Итак, послевоенный период мировоззренческого мыслительного творчества как бы завершил полный круг. После 1945 г. западные идеологи начали мироосмысление с идей общемирового порядка (создание ООН), в 60-е гг. подвергли критическому анализу вселенский оптимизм, затем мирились со множеством путей в постмодернистских конструкциях и завершили круг гимном демократии и рынку как глобальному общему знаменателю. На этот раз не испытывая давления конкурирующих идей, не нуждаясь в изощренном самоутверждении: цифры и факты красноречивее словесных постулатов указывали на источники и условия прогресса, на те черты, одна лишь совокупность которых обеспечивала глобальное лидерство. Глобализация с начала 1990-х годов является преобладающей теоретической схемой, она господствует на современном мыслительном горизонте.

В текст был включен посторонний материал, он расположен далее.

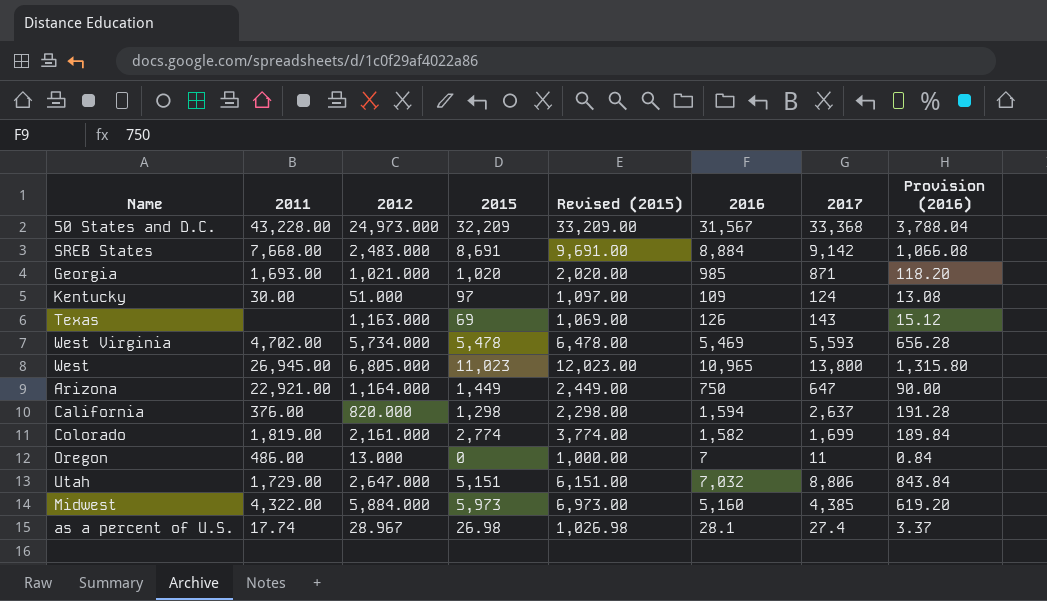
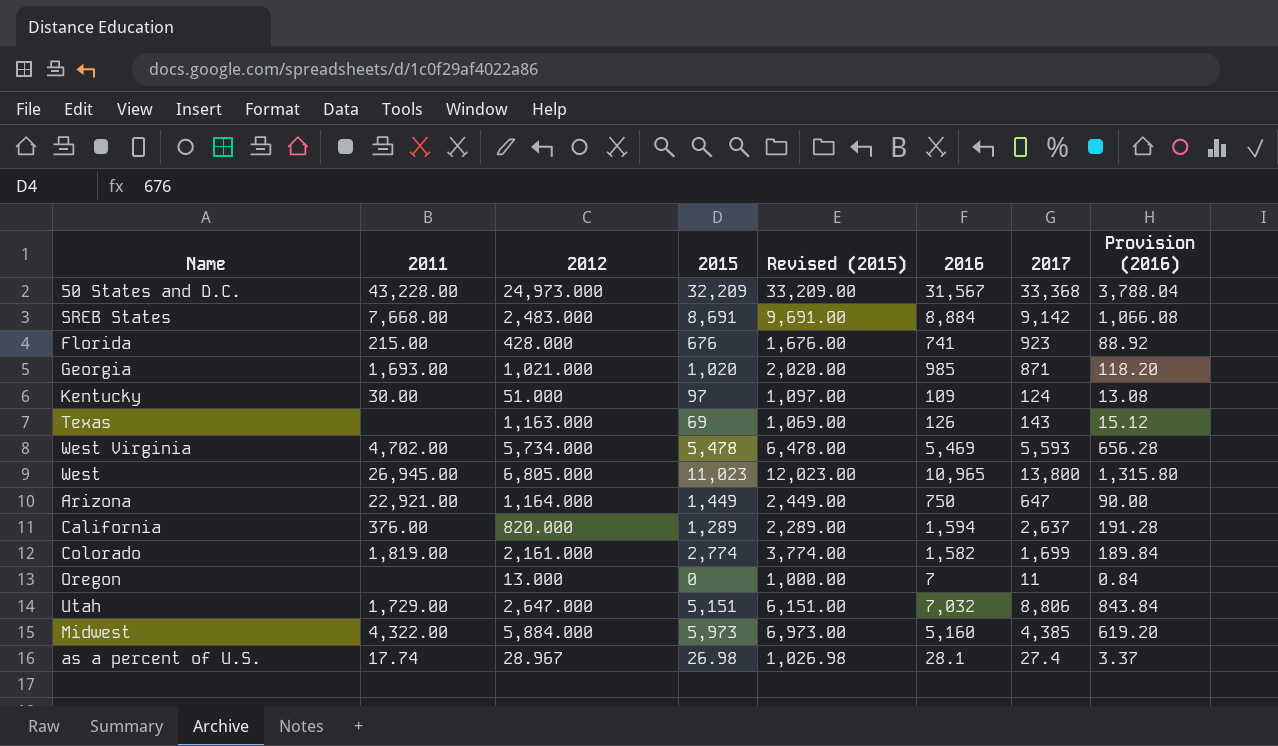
row Florida: none -> 215.00 | 428.000 | 676 | 1,676.00 | 741 | 923 | 88.92
California | 2015: 1,298 -> 1,289
California | Revised (2015): 2,298.00 -> 2,289.00
Oregon | 2011: 486.00 -> none

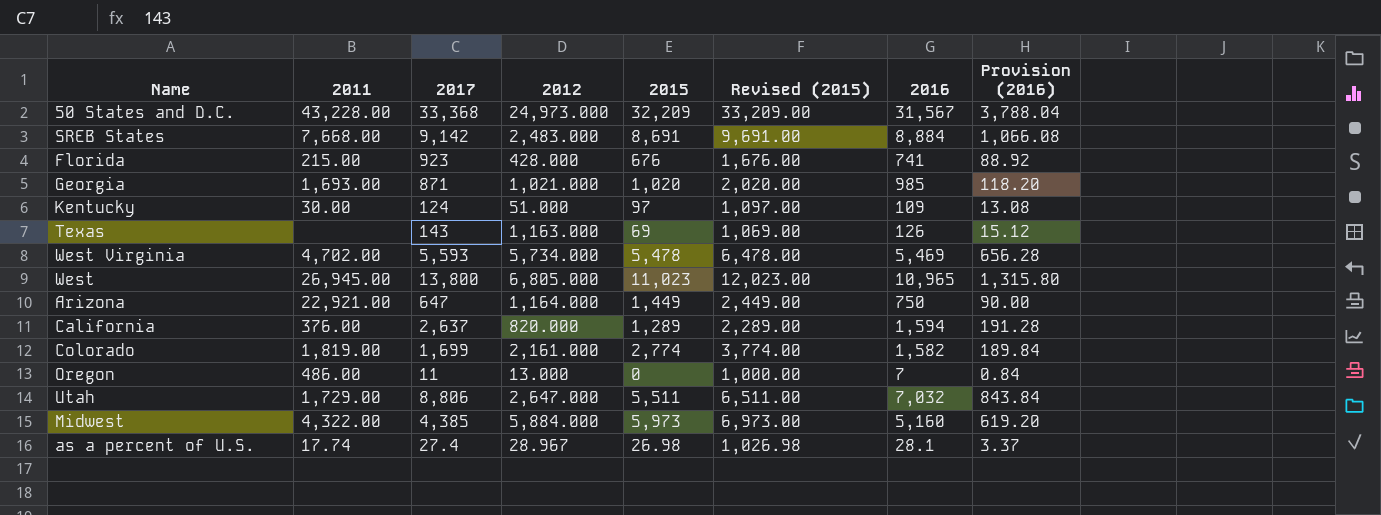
column 2017 | position: 7 -> 3
Oregon | 2011: none -> 486.00
Utah | 2015: 5,151 -> 5,511
Utah | Revised (2015): 6,151.00 -> 6,511.00

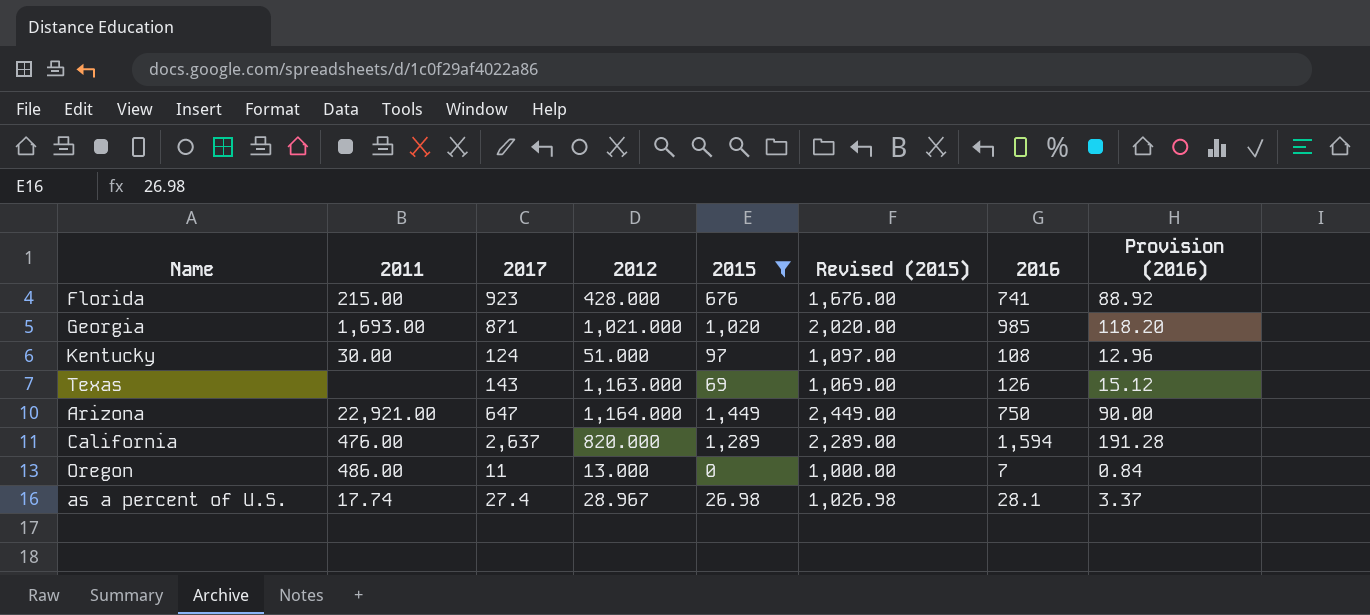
filter: none -> 2015 <= 1,449
Kentucky | 2016: 109 -> 108
Kentucky | Provision (2016): 13.08 -> 12.96
California | 2011: 376.00 -> 476.00

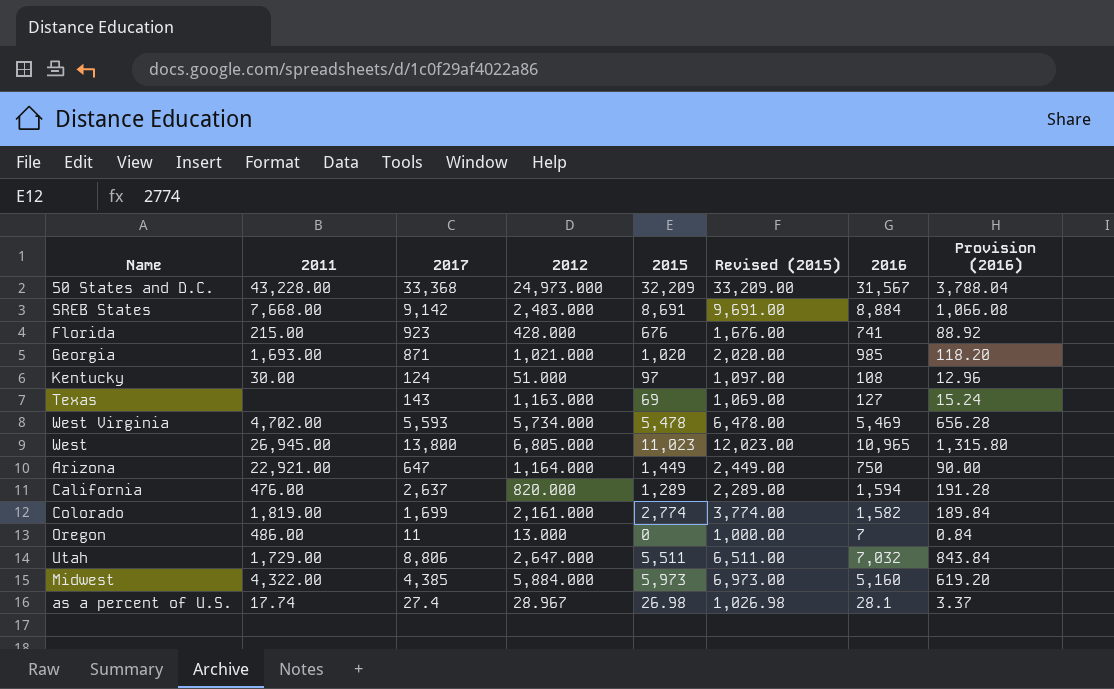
filter: 2015 <= 1,449 -> none
Texas | 2016: 126 -> 127
Texas | Provision (2016): 15.12 -> 15.24

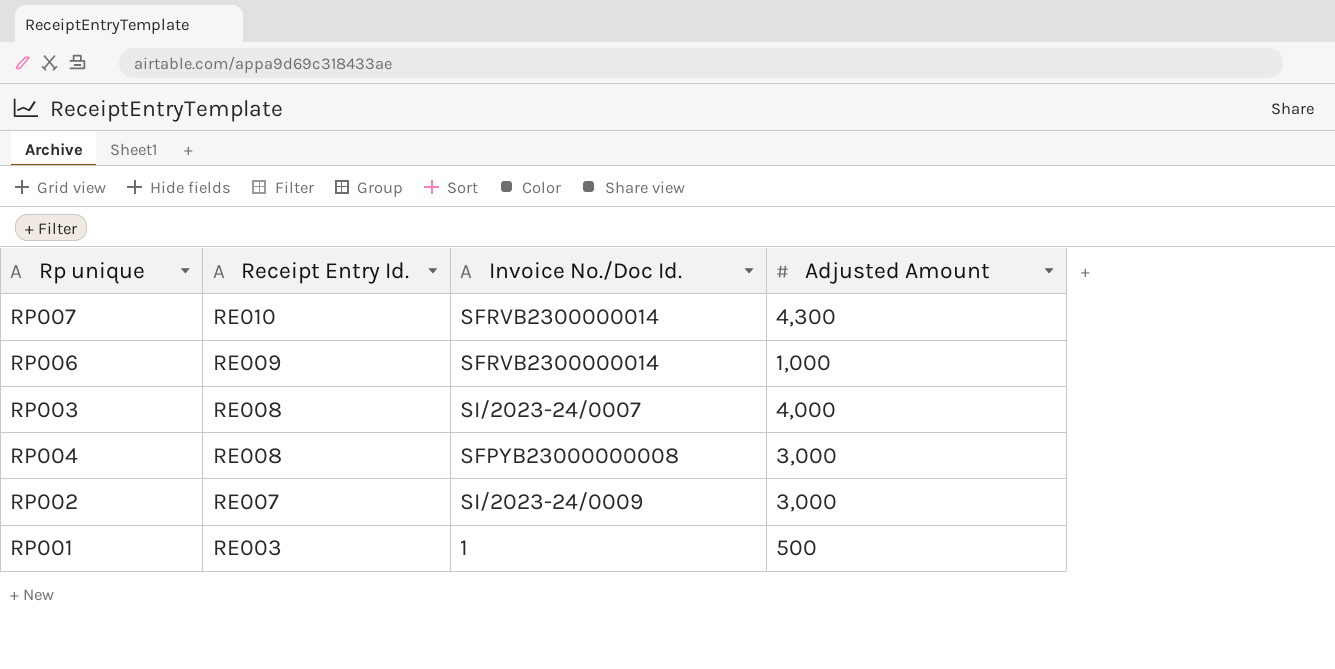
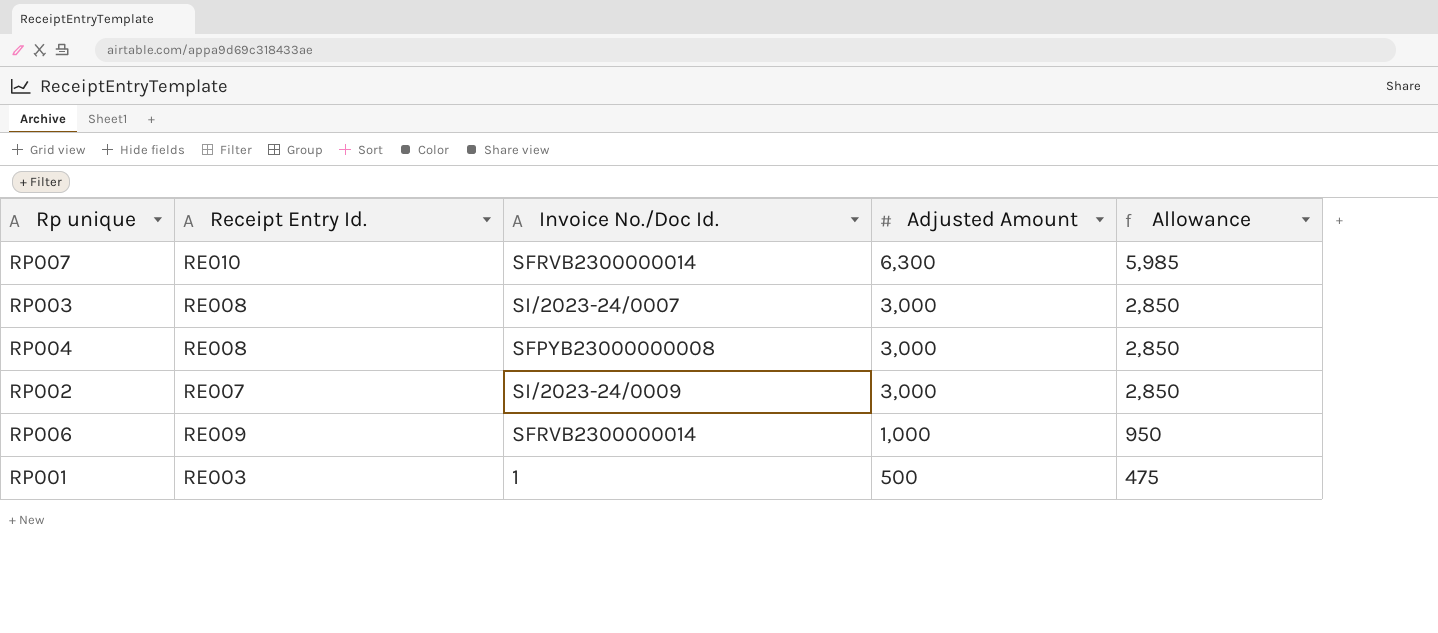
row order: Receipt Entry Id. descending -> Adjusted Amount descending
column Allowance | formula: none -> [Adjusted Amount] * 0.95
RP007 | Adjusted Amount: 4,300 -> 6,300
RP003 | Adjusted Amount: 4,000 -> 3,000

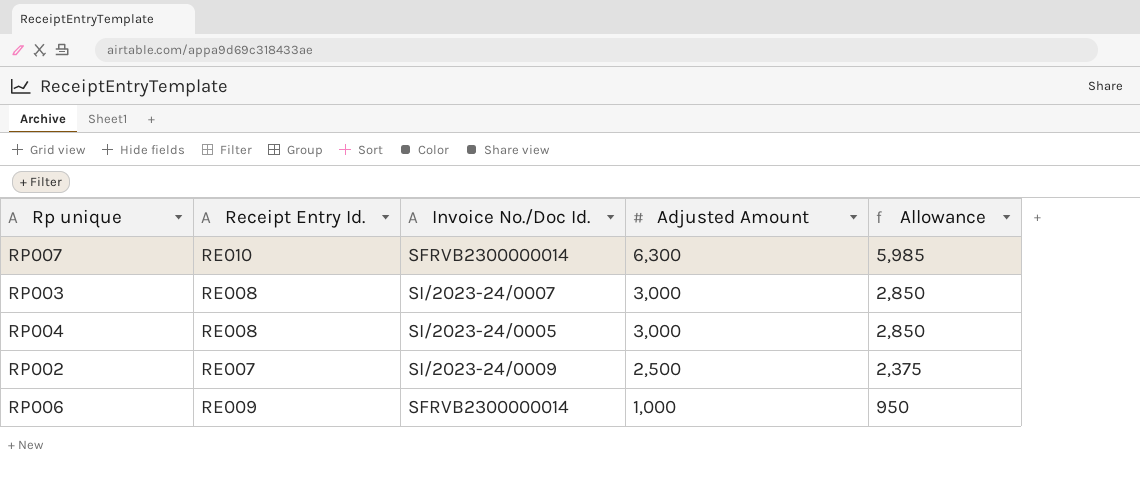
row RP001: RE003 | 1 | 500 | 475 -> none
RP004 | Invoice No./Doc Id.: SFPYB23000000008 -> SI/2023-24/0005
RP002 | Adjusted Amount: 3,000 -> 2,500
RP002 | Allowance: 2,850 -> 2,375

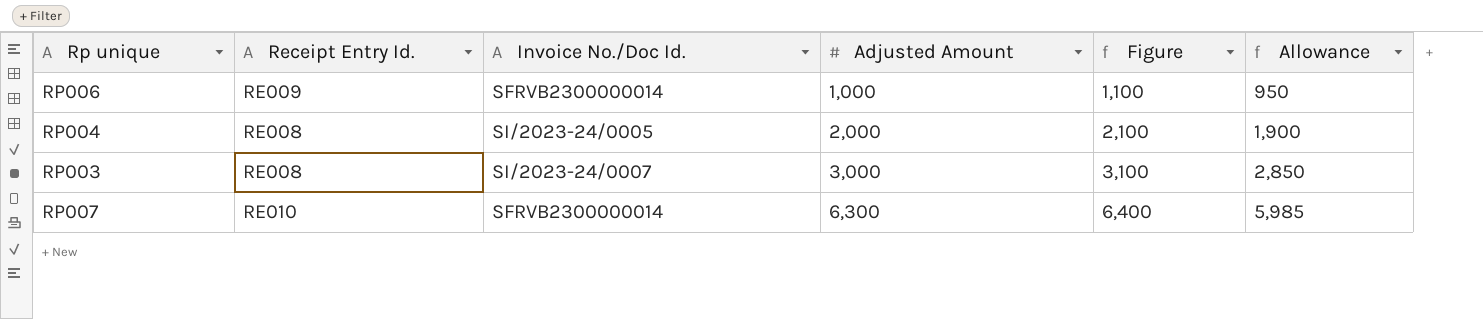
row order: Adjusted Amount descending -> Adjusted Amount ascending
column Figure | formula: none -> [Adjusted Amount] + 100
row RP002: RE007 | SI/2023-24/0009 | 2,500 | 2,375 -> none
RP004 | Adjusted Amount: 3,000 -> 2,000
RP004 | Allowance: 2,850 -> 1,900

Заменившая систему холодной войны глобализация - это новая система мирового экономического хозяйствования. Идеологи глобализации отнюдь не утверждают, что процесс глобализации завершен - они определенно утверждают, что процесс глобализации неостановим. Они указывают на крах прежних социалистических экономик; на то, что в Китае процветает сектор свободного рынка; что даже прежняя шведская социал-демократическая модель находится в кризисе. Из этого делается вывод, что «Америка нашла - вернее натолкнулась на лучший способ решения проблем современной технологической эпохи»60. Этот способ - открытие национальных рынков частным компаниям - международным чемпионам эффективности производства, уступка государством своих регулирующих функций частному капиталу.

Любая страна с доходом более 15 тысяч долларов на душу населения в год (утверждает Т. Фридмен) будет буржуазной демократией61.

Журнал «Нью Рипаблик» предсказывает, что за экономической глобализацией последует политическая глобализация, которая доведет дело до создания мирового правительства.62 Это отражение точки зрения той группы аналитиков, которая восторженно относится к глобализации, видя в ней продукт новой технологии, порождающей принудительное следование экономическим интересам с одновременным подавлением национальных страстей: общества должны сделать выбор между модернизацией, открытием экономики и политических систем и старыми битвами по поводу территорий и национальной славы63.

Глобалисты, при всех их оттенках, свято убеждены, что, несмотря на все противоречия, историческая тенденция повернула в сторону глобализации. И следует вместо ностальгических воспоминаний о теряемом мире ясно очерченных национальных границ и национальных прерогатив обратиться к строительству новой мировой структуры, погребающей под собой национальные границы. На вопрос, считает ли он глобализацию неизбежной судьбой человечества, многолетний президент Международного валютного фонда (в котором Соединенным Штатам принадлежат 18 процентов капитала и который американский представитель М. Кантор назвал проводником американских интересов) М. Кондессю ответил: «Возможно, глобализация не являет собой судьбу человечества, но в конечном счете главная мировая тенденция состоит в унификации всего мира. Это вовсе не пункт моей религиозной веры, это историческое наблюдение, которое заставляет серьезно относиться к этому феномену. Невозможно не видеть в глобализации огромные возможности для сближения человеческой расы»64.